Front-end code edit data
==========
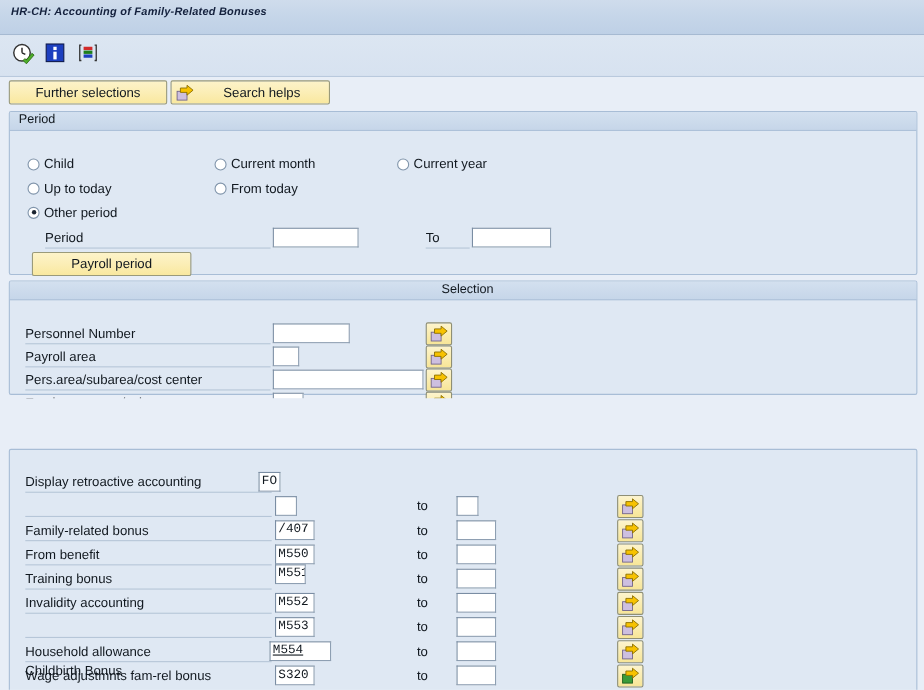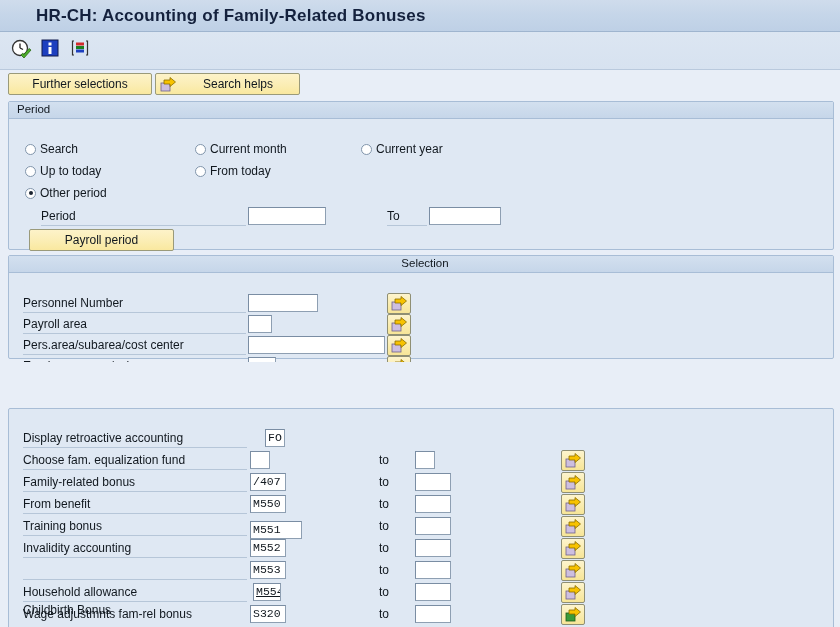--- a/index.html
+++ b/index.html
@@ -23,8 +23,8 @@
     border-bottom: 1px solid #9fb5cf;
   }
   .titlebar .title {
-    position: absolute; left: 36px; top: 6px;
-    font-size: 17px; font-weight: bold; 
+    position: absolute; left: 10px; top: 6px;
+    font-size: 10px; font-weight: bold; font-style: italic;
     color: #14213d; letter-spacing: .2px;
     white-space: nowrap;
   }

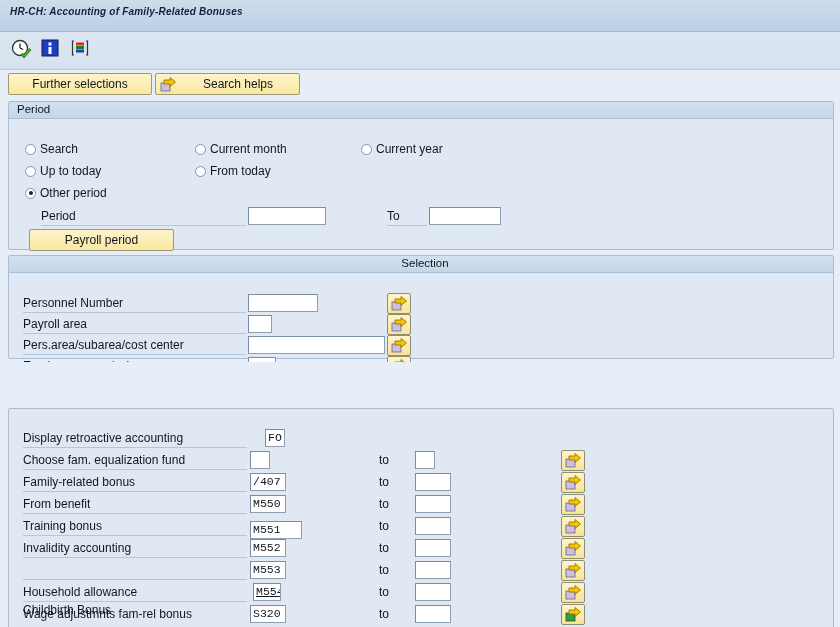--- a/index.html
+++ b/index.html
@@ -198,7 +198,7 @@
 
       <div class="radio" style="left:16px; top:23px;">
         <span class="dot"></span>
-        <span class="lbl">Search</span>
+        <span class="lbl">Child</span>
       </div>
       <div class="radio" style="left:186px; top:23px;justify-content:flex-end;">
         <span class="dot"></span>

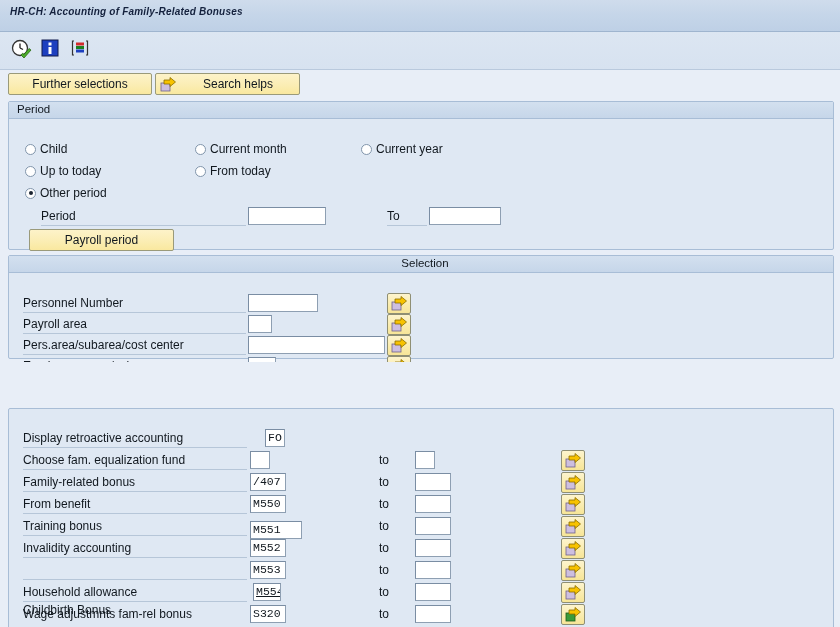--- a/index.html
+++ b/index.html
@@ -288,7 +288,7 @@
 
     <div class="lbl-static" style="left: 14px; top: 21px;">Display retroactive accounting</div>
         <div class="ul-rule" style="left: 14px; top: 38px; width: 224px;"></div>
-        <div class="field" style="left: 256px; top: 20px; height: 18px; width: 20px;">FO</div>
+        <div class="field" style="left: 226px; top: 20px; height: 18px; width: 20px;">FO</div>
         <div class="lbl-static" style="left: 14px; top: 43px;">Choose fam. equalization fund</div>
         <div class="ul-rule" style="left: 14px; top: 60px; width: 224px;"></div>
         <div class="field" style="left: 241px; top: 42px; height: 18px; width: 20px;"></div>

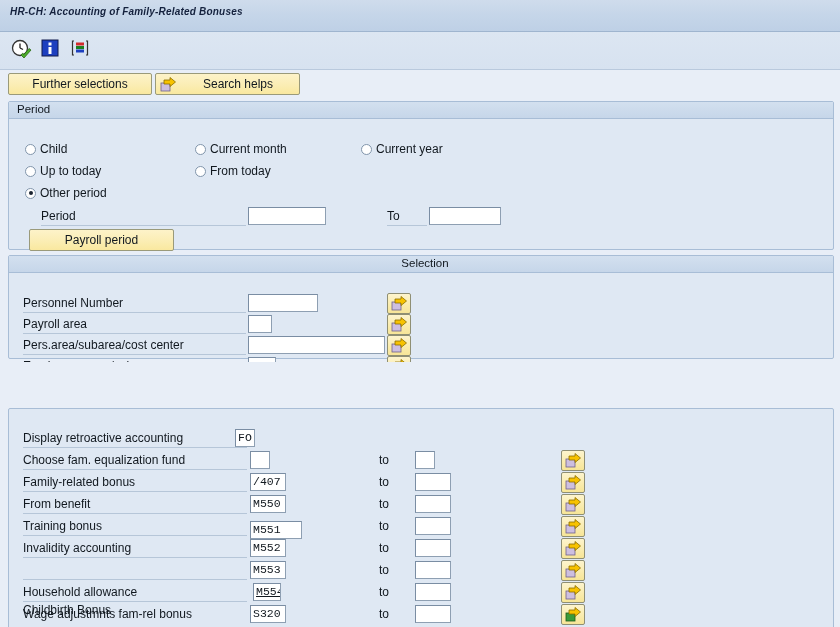--- a/index.html
+++ b/index.html
@@ -289,7 +289,6 @@
     <div class="lbl-static" style="left: 14px; top: 21px;">Display retroactive accounting</div>
         <div class="ul-rule" style="left: 14px; top: 38px; width: 224px;"></div>
         <div class="field" style="left: 226px; top: 20px; height: 18px; width: 20px;">FO</div>
-        <div class="lbl-static" style="left: 14px; top: 43px;">Choose fam. equalization fund</div>
         <div class="ul-rule" style="left: 14px; top: 60px; width: 224px;"></div>
         <div class="field" style="left: 241px; top: 42px; height: 18px; width: 20px;"></div>
         <div class="lbl-static" style="left: 370px; top: 43px;">to</div>

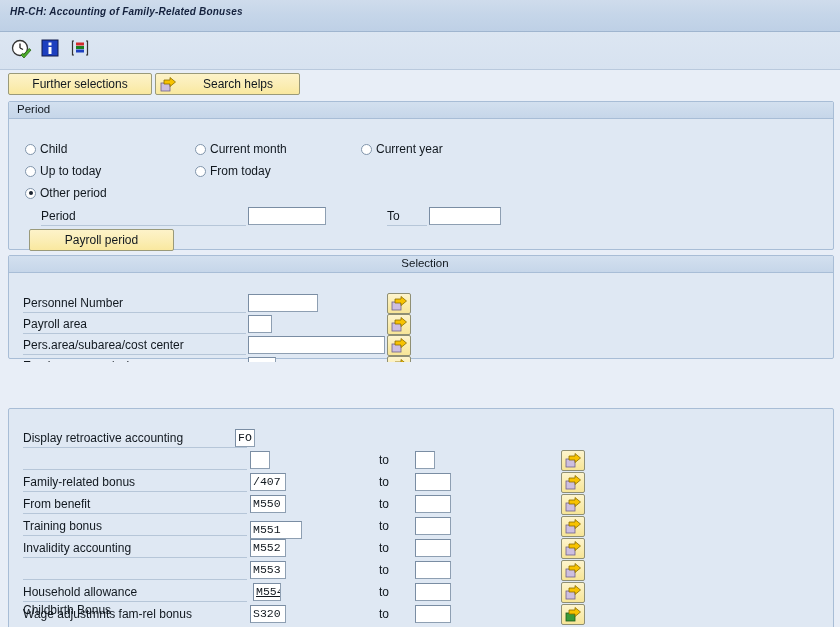--- a/index.html
+++ b/index.html
@@ -323,7 +323,7 @@
         </div>
         <div class="lbl-static" style="left: 14px; top: 109px;">Training bonus</div>
         <div class="ul-rule" style="left: 14px; top: 126px; width: 224px;"></div>
-        <div class="field" style="left: 241px; top: 112px; height: 18px; width: 52px;">M551</div>
+        <div class="field" style="left: 241px; top: 104px; height: 18px; width: 28px;">M551</div>
         <div class="lbl-static" style="left: 370px; top: 109px;">to</div>
         <div class="field" style="left: 406px; top: 108px; height: 18px; width: 36px;"></div>
         <div class="arrowbtn" style="left: 552px; top: 107px;">

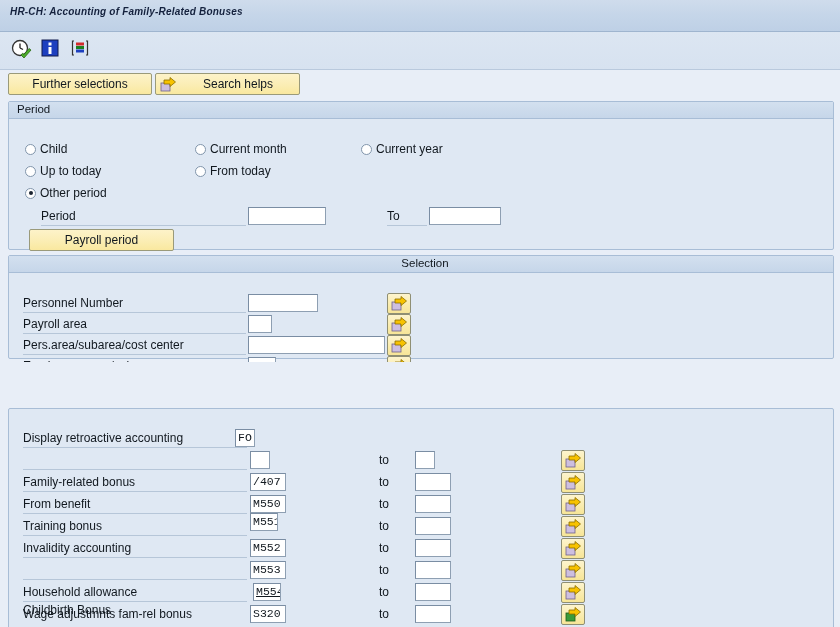--- a/index.html
+++ b/index.html
@@ -356,7 +356,7 @@
         </div>
         <div class="lbl-static" style="left: 14px; top: 175px;">Household allowance</div>
         <div class="ul-rule" style="left: 14px; top: 192px; width: 224px;"></div>
-        <div class="field" style="left: 244px; top: 174px; height: 18px; width: 28px; text-decoration: underline;">M554</div>
+        <div class="field" style="left: 236px; top: 174px; height: 18px; width: 56px; text-decoration: underline;">M554</div>
         <div class="lbl-static" style="left: 370px; top: 175px;">to</div>
         <div class="field" style="left: 406px; top: 174px; height: 18px; width: 36px;"></div>
         <div class="arrowbtn" style="left: 552px; top: 173px;">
==========
EXERCISE DETAILS: Could you restate every entry above word for word, leaving out the pictures?

SOLVED EXERCISE:
--- a/index.html
+++ b/index.html
@@ -23,8 +23,8 @@
     border-bottom: 1px solid #9fb5cf;
   }
   .titlebar .title {
-    position: absolute; left: 36px; top: 6px;
-    font-size: 17px; font-weight: bold; 
+    position: absolute; left: 10px; top: 6px;
+    font-size: 10px; font-weight: bold; font-style: italic;
     color: #14213d; letter-spacing: .2px;
     white-space: nowrap;
   }

--- a/index.html
+++ b/index.html
@@ -198,7 +198,7 @@
 
       <div class="radio" style="left:16px; top:23px;">
         <span class="dot"></span>
-        <span class="lbl">Search</span>
+        <span class="lbl">Child</span>
       </div>
       <div class="radio" style="left:186px; top:23px;justify-content:flex-end;">
         <span class="dot"></span>

--- a/index.html
+++ b/index.html
@@ -288,7 +288,7 @@
 
     <div class="lbl-static" style="left: 14px; top: 21px;">Display retroactive accounting</div>
         <div class="ul-rule" style="left: 14px; top: 38px; width: 224px;"></div>
-        <div class="field" style="left: 256px; top: 20px; height: 18px; width: 20px;">FO</div>
+        <div class="field" style="left: 226px; top: 20px; height: 18px; width: 20px;">FO</div>
         <div class="lbl-static" style="left: 14px; top: 43px;">Choose fam. equalization fund</div>
         <div class="ul-rule" style="left: 14px; top: 60px; width: 224px;"></div>
         <div class="field" style="left: 241px; top: 42px; height: 18px; width: 20px;"></div>

--- a/index.html
+++ b/index.html
@@ -289,7 +289,6 @@
     <div class="lbl-static" style="left: 14px; top: 21px;">Display retroactive accounting</div>
         <div class="ul-rule" style="left: 14px; top: 38px; width: 224px;"></div>
         <div class="field" style="left: 226px; top: 20px; height: 18px; width: 20px;">FO</div>
-        <div class="lbl-static" style="left: 14px; top: 43px;">Choose fam. equalization fund</div>
         <div class="ul-rule" style="left: 14px; top: 60px; width: 224px;"></div>
         <div class="field" style="left: 241px; top: 42px; height: 18px; width: 20px;"></div>
         <div class="lbl-static" style="left: 370px; top: 43px;">to</div>

--- a/index.html
+++ b/index.html
@@ -323,7 +323,7 @@
         </div>
         <div class="lbl-static" style="left: 14px; top: 109px;">Training bonus</div>
         <div class="ul-rule" style="left: 14px; top: 126px; width: 224px;"></div>
-        <div class="field" style="left: 241px; top: 112px; height: 18px; width: 52px;">M551</div>
+        <div class="field" style="left: 241px; top: 104px; height: 18px; width: 28px;">M551</div>
         <div class="lbl-static" style="left: 370px; top: 109px;">to</div>
         <div class="field" style="left: 406px; top: 108px; height: 18px; width: 36px;"></div>
         <div class="arrowbtn" style="left: 552px; top: 107px;">

--- a/index.html
+++ b/index.html
@@ -356,7 +356,7 @@
         </div>
         <div class="lbl-static" style="left: 14px; top: 175px;">Household allowance</div>
         <div class="ul-rule" style="left: 14px; top: 192px; width: 224px;"></div>
-        <div class="field" style="left: 244px; top: 174px; height: 18px; width: 28px; text-decoration: underline;">M554</div>
+        <div class="field" style="left: 236px; top: 174px; height: 18px; width: 56px; text-decoration: underline;">M554</div>
         <div class="lbl-static" style="left: 370px; top: 175px;">to</div>
         <div class="field" style="left: 406px; top: 174px; height: 18px; width: 36px;"></div>
         <div class="arrowbtn" style="left: 552px; top: 173px;">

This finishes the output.